Brandenburg - Was ist passiert – was dahinter steckt
Landesgartenschau Brandenburg 2032: Interesse ermitteln
Potsdam () – Das Brandenburger Ministerium für Land- und Ernährungswirtschaft, Umwelt und Verbrauchersuch hat ein neues Interessenbekundungsverfahren für die Ausrichtung der Landesgartenschau 2032 gestartet, Das teilte Ministerin Hanka Mittelstädt am Mittwoch mit.
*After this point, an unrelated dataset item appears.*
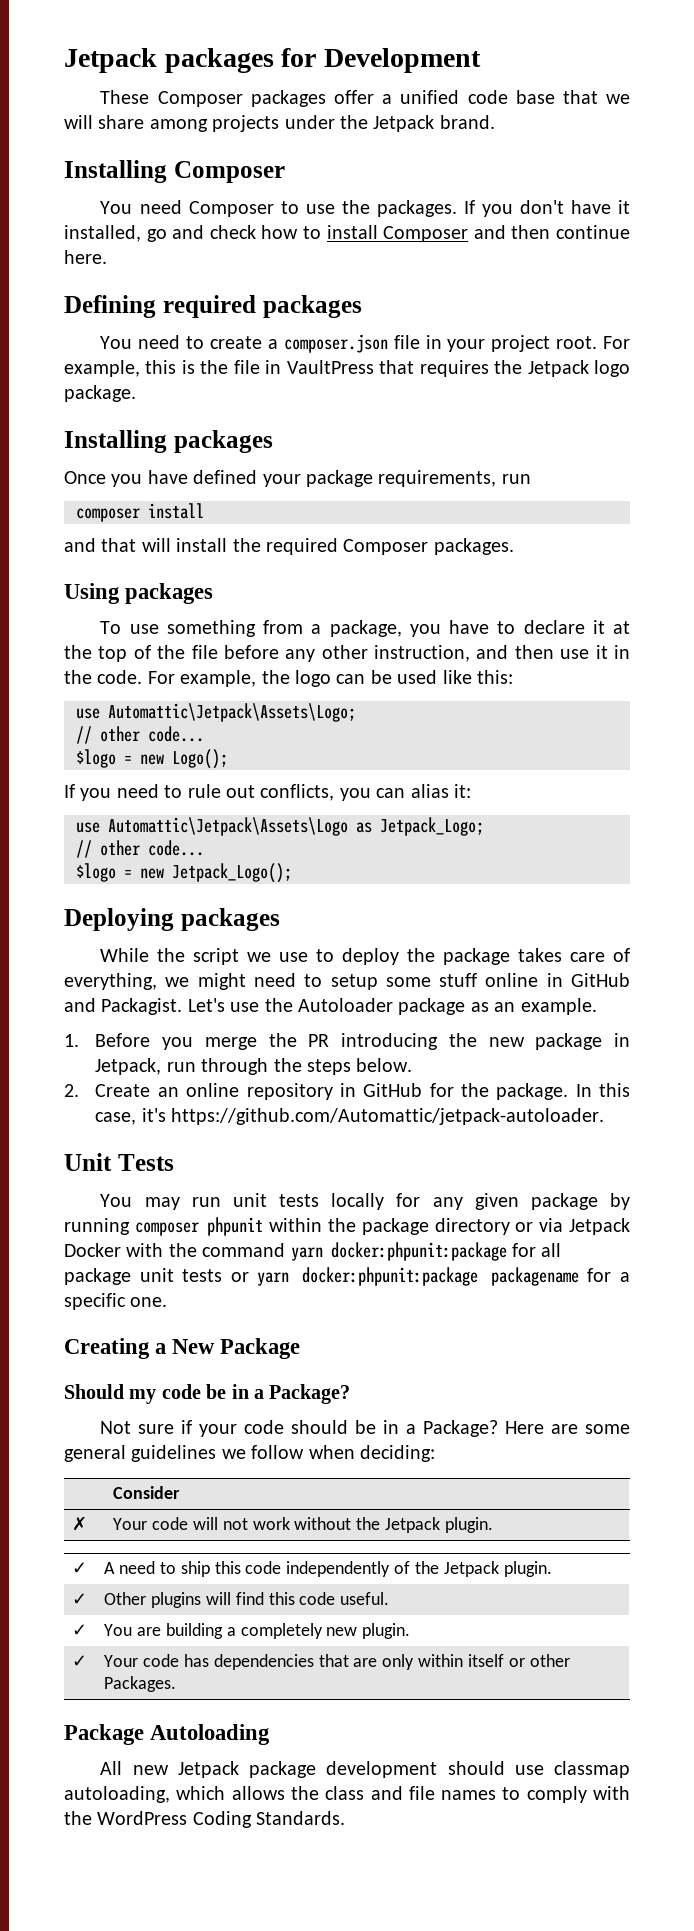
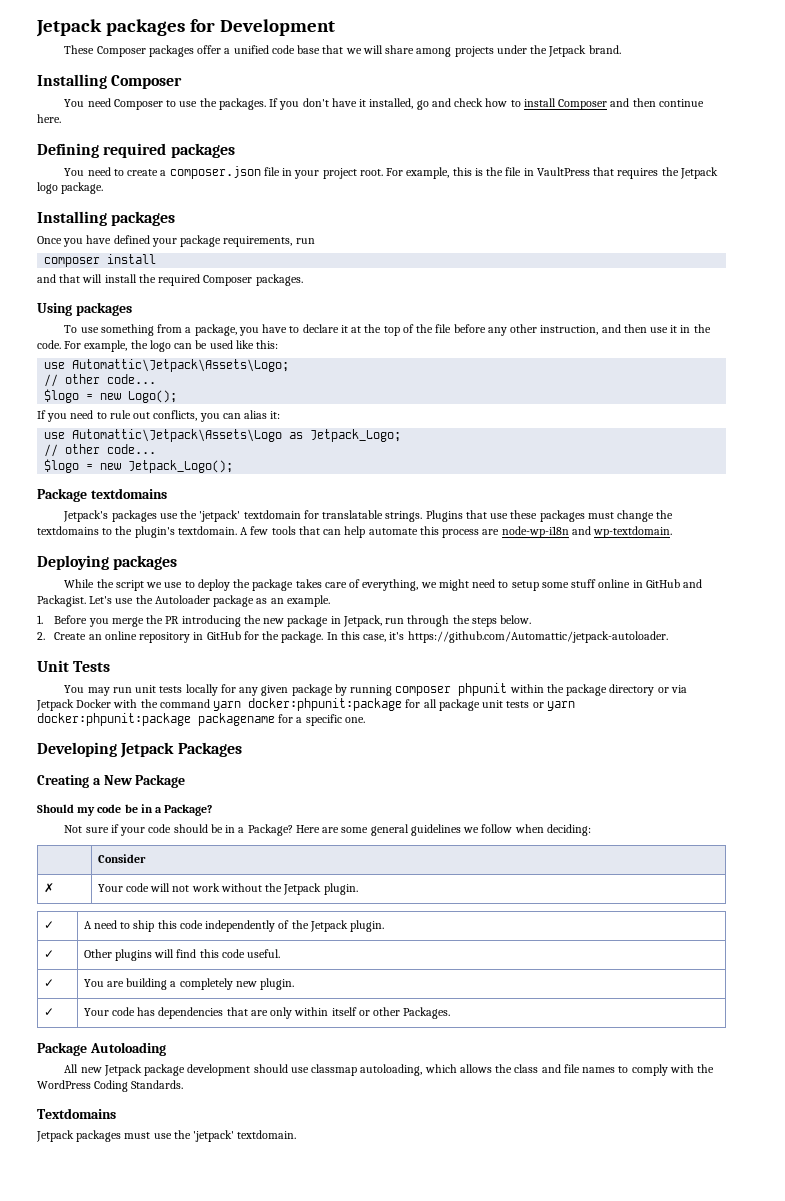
+ Package textdomains
+ Jetpack's packages use the 'jetpack' textdomain for translatable strings. Plugins that use these packages must change the textdomains to the plugin's textdomain. A few tools that can help automate this process are node-wp-i18n and wp-textdomain.
+ Developing Jetpack Packages
+ Textdomains
+ Jetpack packages must use the 'jetpack' textdomain.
Hintergrund ist, dass die ursprünglich vorgesehene Stadt Doberlug-Kirchhain ihre Bewerbung zurückziehen musste, nachdem die Deutsche Bahn zentrale Baumaßnahmen verschoben hatte, was eine sichere Umsetzung der Pläne unmöglich machte.
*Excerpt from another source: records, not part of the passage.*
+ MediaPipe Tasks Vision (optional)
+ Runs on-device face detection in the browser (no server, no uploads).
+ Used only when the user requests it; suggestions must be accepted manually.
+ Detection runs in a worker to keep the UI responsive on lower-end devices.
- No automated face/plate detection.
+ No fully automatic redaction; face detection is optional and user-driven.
Das Verfahren läuft in zwei Stufen: Bis zum 30. September 2026 können interessierte Kommunen zunächst ihr Interesse bekunden.
Nach der Auswertung erhalten bis zu drei Bewerber die Möglichkeit, bis zum 30. April 2027 eine formale Bewerbung einzureichen. Die Entscheidung, welche Kommune die neunte Landesgartenschau in Brandenburg ausrichten wird, soll Mitte 2027 fallen.
Landesgartenschauen seien weit mehr als grüne Ausstellungen, betonte Mittelstädt.
Sie seien Besuchermagnete, die das Image und die Identität einer Region stärkten und sich als Instrument der Stadt- und Regionalentwicklung etabliert hätten. Die nächste Landesgartenschau findet 2027 in Wittenberge unter dem Motto „Blühende Stadt – Lebendige Ufer“ statt.
Alle Informationen zum Verfahren sind auf der Internetseite des Ministeriums veröffentlicht.